DATA TO EXAMINE>
--*--

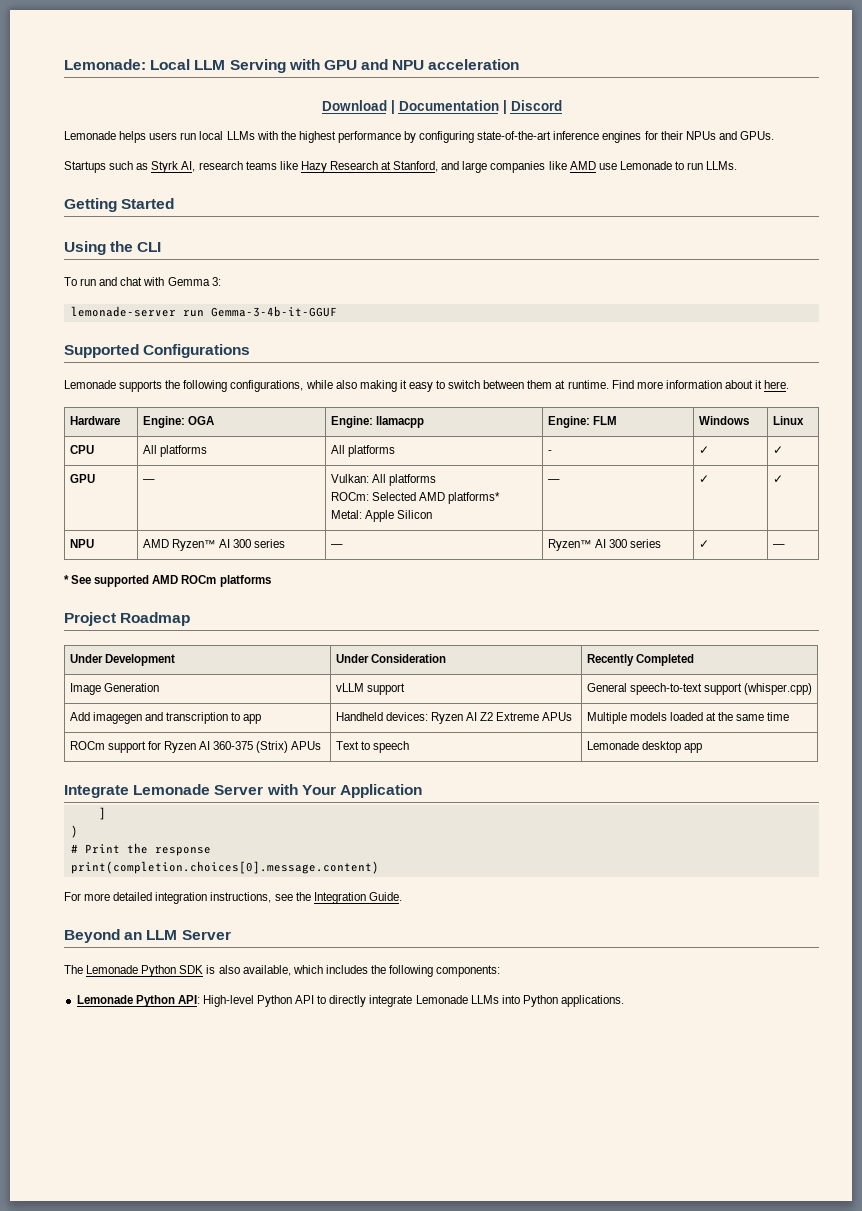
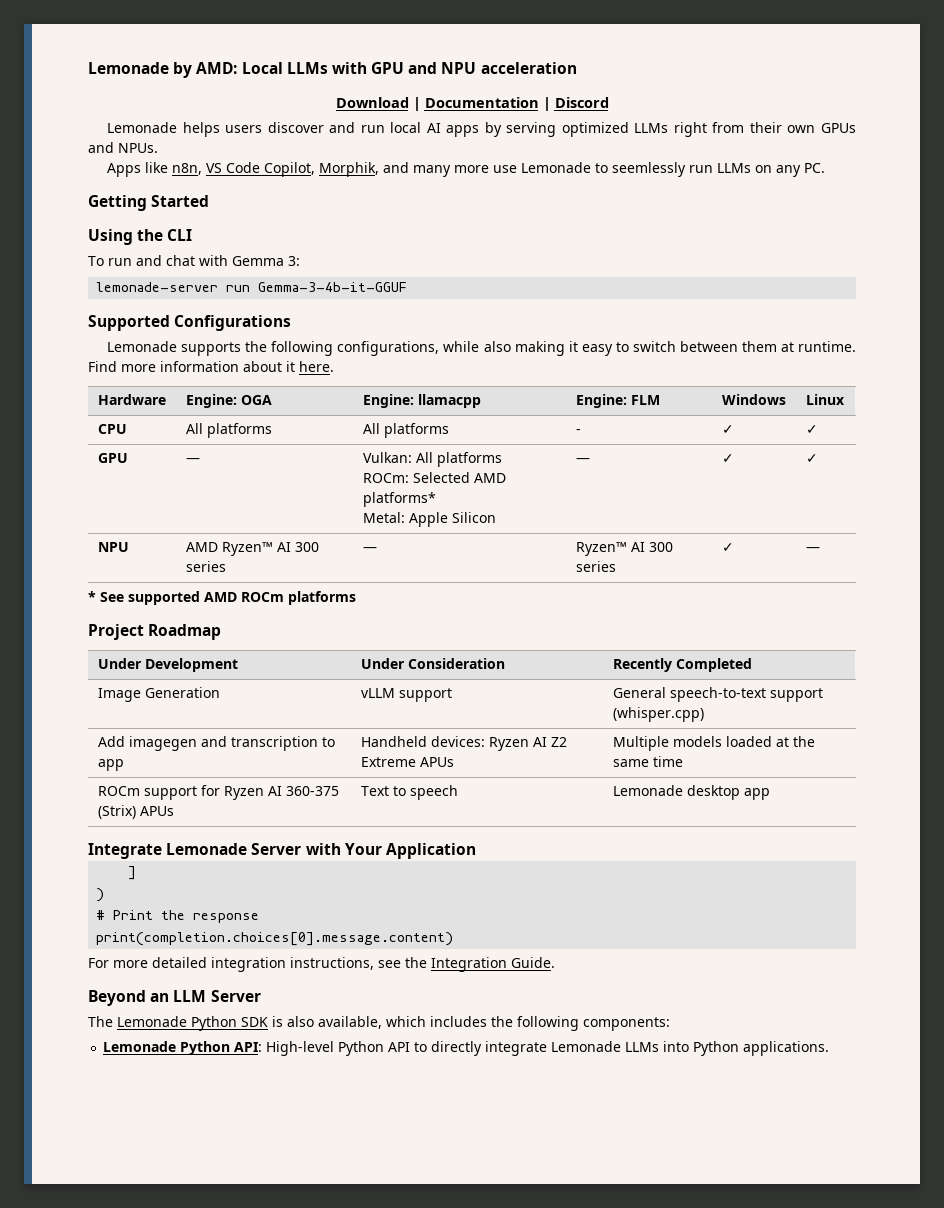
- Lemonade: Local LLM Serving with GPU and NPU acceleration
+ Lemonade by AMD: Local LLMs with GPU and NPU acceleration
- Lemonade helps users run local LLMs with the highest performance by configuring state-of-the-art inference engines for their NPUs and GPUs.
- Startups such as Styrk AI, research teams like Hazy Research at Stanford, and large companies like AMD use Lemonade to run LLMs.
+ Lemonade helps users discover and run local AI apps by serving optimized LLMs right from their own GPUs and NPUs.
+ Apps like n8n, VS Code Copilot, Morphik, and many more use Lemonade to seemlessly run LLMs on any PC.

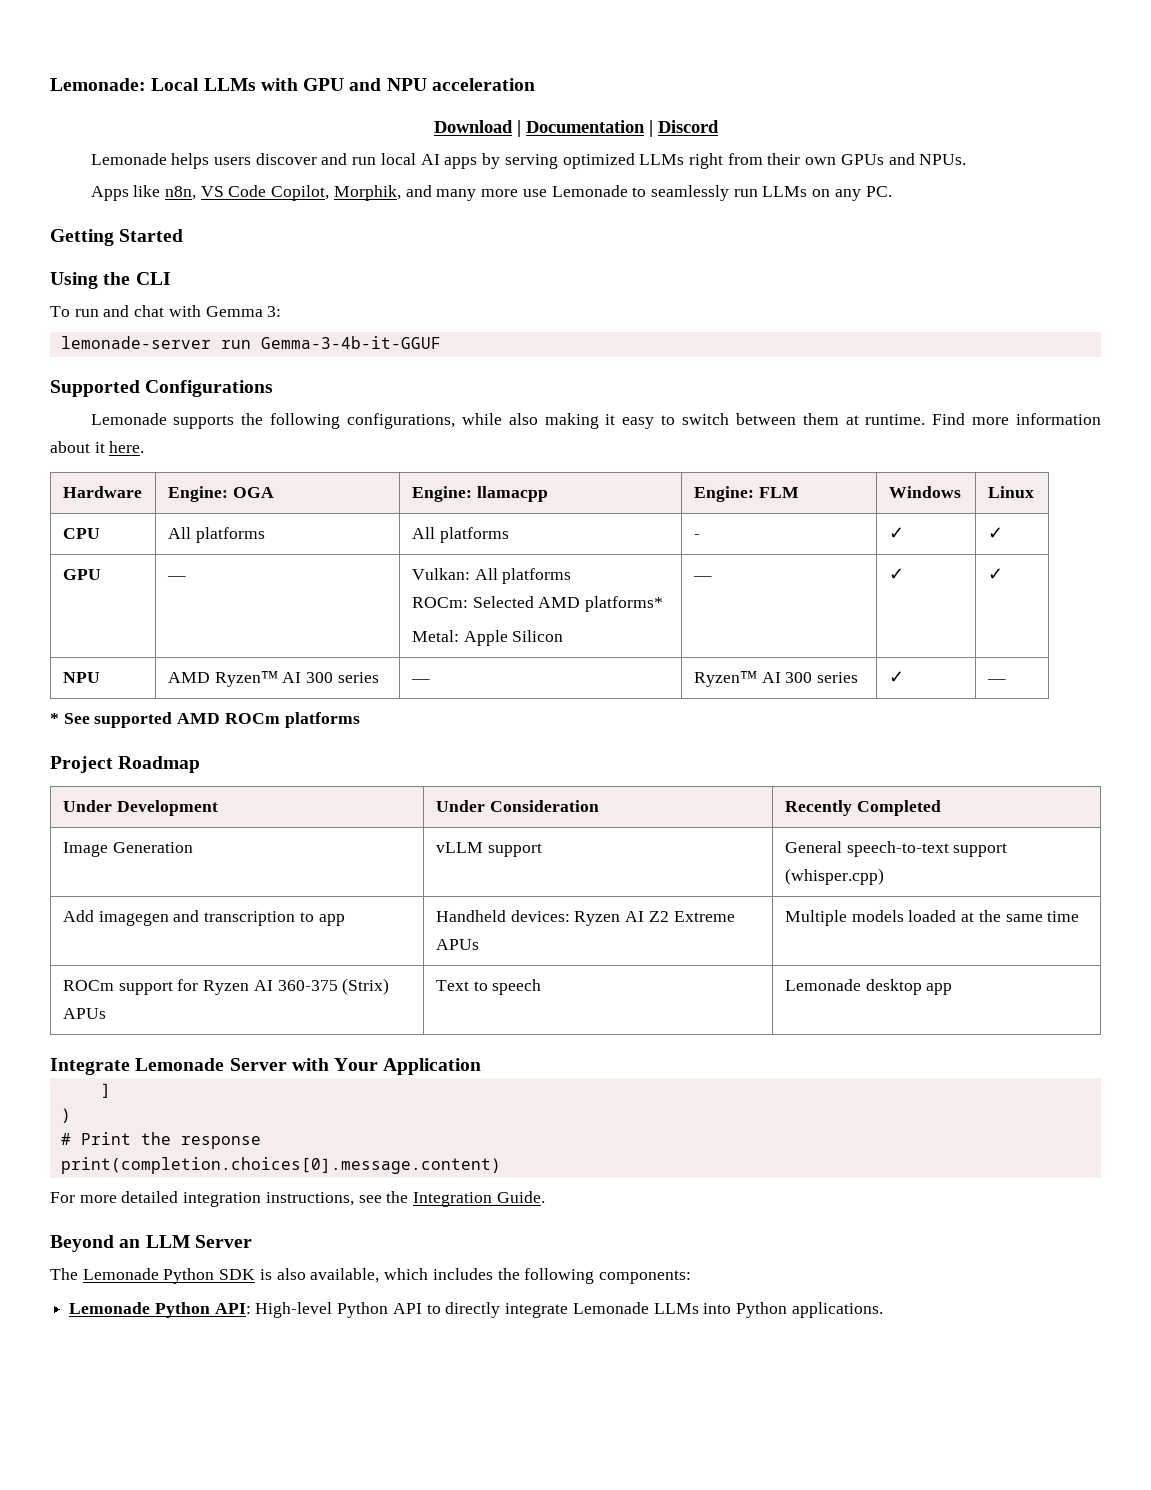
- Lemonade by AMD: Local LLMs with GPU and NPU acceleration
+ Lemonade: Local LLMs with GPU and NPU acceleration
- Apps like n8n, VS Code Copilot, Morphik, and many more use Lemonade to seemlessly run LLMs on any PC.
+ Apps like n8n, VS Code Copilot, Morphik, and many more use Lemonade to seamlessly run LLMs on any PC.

--*--

GOAL OF THE EXERCISE>
Each line from the one with "- Startups such" through the final line of the records must be copied exactly, with no pictures and no additional lines.

RESPONSE AREA>
- Startups such as Styrk AI, research teams like Hazy Research at Stanford, and large companies like AMD use Lemonade to run LLMs.
+ Lemonade helps users discover and run local AI apps by serving optimized LLMs right from their own GPUs and NPUs.
+ Apps like n8n, VS Code Copilot, Morphik, and many more use Lemonade to seemlessly run LLMs on any PC.

- Lemonade by AMD: Local LLMs with GPU and NPU acceleration
+ Lemonade: Local LLMs with GPU and NPU acceleration
- Apps like n8n, VS Code Copilot, Morphik, and many more use Lemonade to seemlessly run LLMs on any PC.
+ Apps like n8n, VS Code Copilot, Morphik, and many more use Lemonade to seamlessly run LLMs on any PC.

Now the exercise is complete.